**Task directions**
Return nothing except the lines from the one that contains "umbenannt zu AppStatusScreen." through the end of the material below, each exactly as given.

**Provided records**
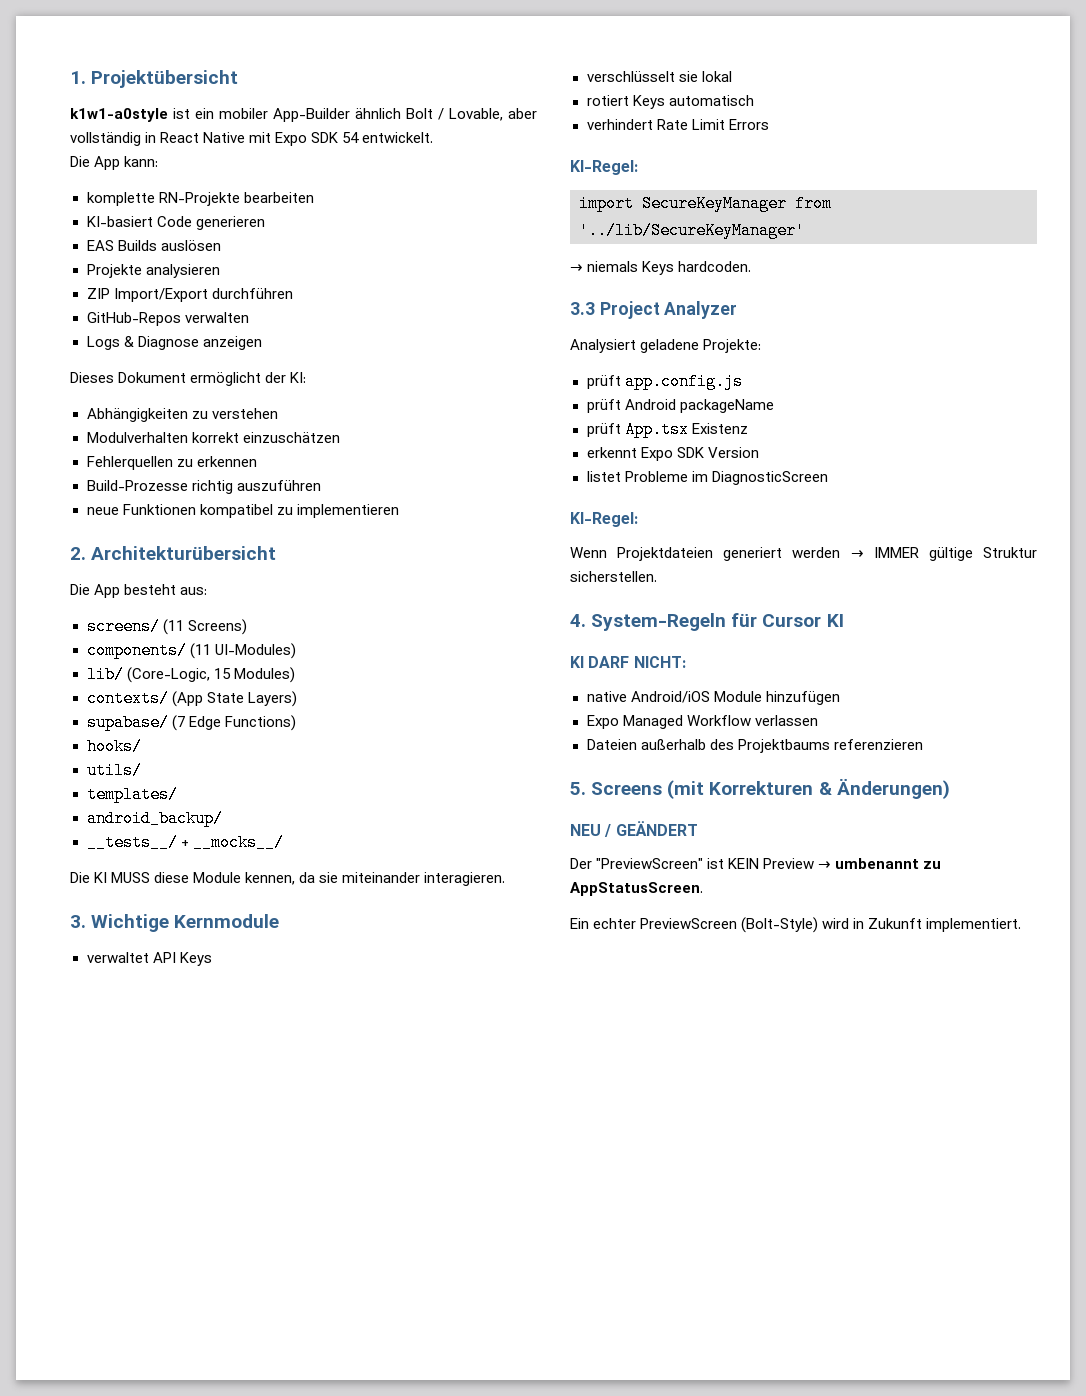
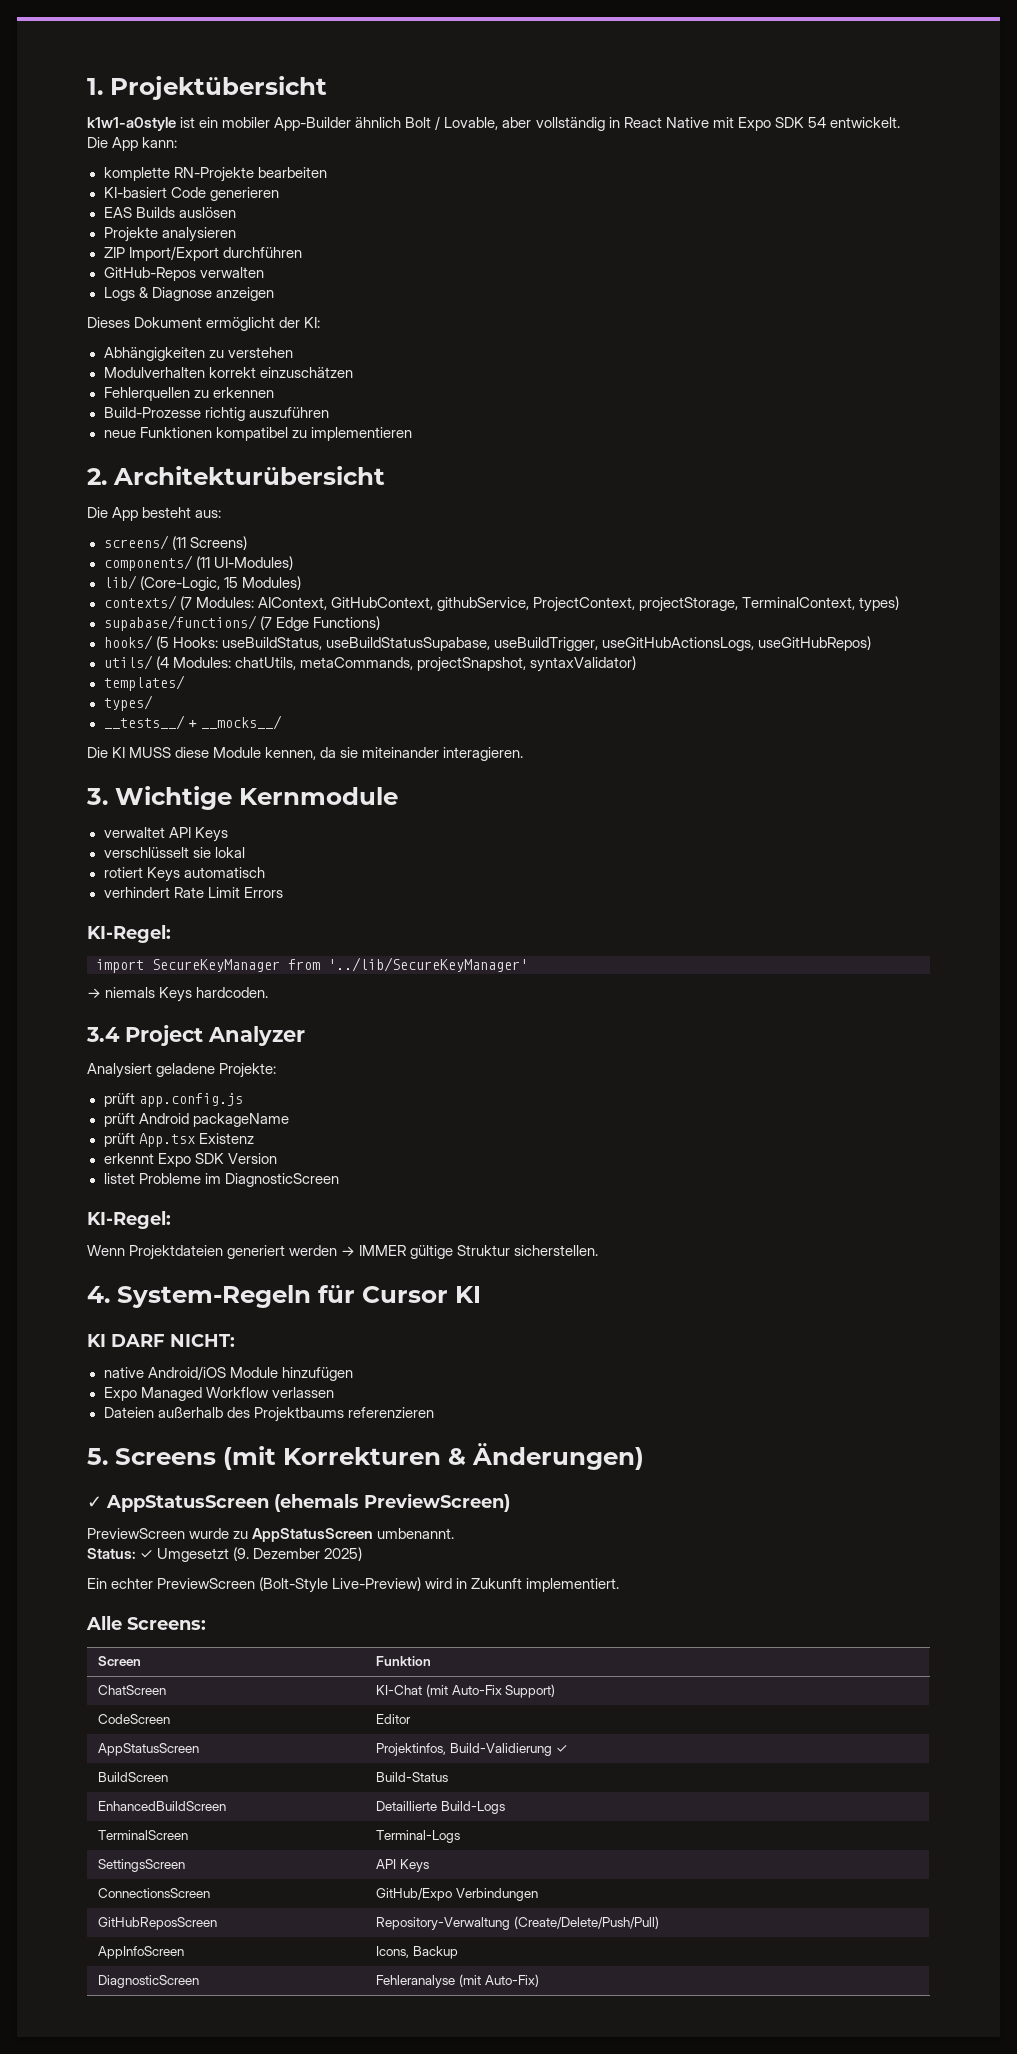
- contexts/ (App State Layers)
- supabase/ (7 Edge Functions)
- hooks/
- utils/
+ contexts/ (7 Modules: AIContext, GitHubContext, githubService, ProjectContext, projectStorage, TerminalContext, types)
+ supabase/functions/ (7 Edge Functions)
+ hooks/ (5 Hooks: useBuildStatus, useBuildStatusSupabase, useBuildTrigger, useGitHubActionsLogs, useGitHubRepos)
+ utils/ (4 Modules: chatUtils, metaCommands, projectSnapshot, syntaxValidator)
- android_backup/
+ types/
- 3.3 Project Analyzer
+ 3.4 Project Analyzer
- NEU / GEÄNDERT
- Der "PreviewScreen" ist KEIN Preview → umbenannt zu AppStatusScreen.
+ ✓ AppStatusScreen (ehemals PreviewScreen)
+ PreviewScreen wurde zu AppStatusScreen umbenannt.
+ Status: ✓ Umgesetzt (9. Dezember 2025)
- Ein echter PreviewScreen (Bolt-Style) wird in Zukunft implementiert.
+ Ein echter PreviewScreen (Bolt-Style Live-Preview) wird in Zukunft implementiert.
+ Alle Screens:
+ Screen | Funktion
+ ChatScreen | KI-Chat (mit Auto-Fix Support)
+ CodeScreen | Editor
+ AppStatusScreen | Projektinfos, Build-Validierung ✓
+ BuildScreen | Build-Status
+ EnhancedBuildScreen | Detaillierte Build-Logs
+ TerminalScreen | Terminal-Logs
+ SettingsScreen | API Keys
+ ConnectionsScreen | GitHub/Expo Verbindungen
+ GitHubReposScreen | Repository-Verwaltung (Create/Delete/Push/Pull)
+ AppInfoScreen | Icons, Backup
+ DiagnosticScreen | Fehleranalyse (mit Auto-Fix)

**Result below**
- Der "PreviewScreen" ist KEIN Preview → umbenannt zu AppStatusScreen.
+ ✓ AppStatusScreen (ehemals PreviewScreen)
+ PreviewScreen wurde zu AppStatusScreen umbenannt.
+ Status: ✓ Umgesetzt (9. Dezember 2025)
- Ein echter PreviewScreen (Bolt-Style) wird in Zukunft implementiert.
+ Ein echter PreviewScreen (Bolt-Style Live-Preview) wird in Zukunft implementiert.
+ Alle Screens:
+ Screen | Funktion
+ ChatScreen | KI-Chat (mit Auto-Fix Support)
+ CodeScreen | Editor
+ AppStatusScreen | Projektinfos, Build-Validierung ✓
+ BuildScreen | Build-Status
+ EnhancedBuildScreen | Detaillierte Build-Logs
+ TerminalScreen | Terminal-Logs
+ SettingsScreen | API Keys
+ ConnectionsScreen | GitHub/Expo Verbindungen
+ GitHubReposScreen | Repository-Verwaltung (Create/Delete/Push/Pull)
+ AppInfoScreen | Icons, Backup
+ DiagnosticScreen | Fehleranalyse (mit Auto-Fix)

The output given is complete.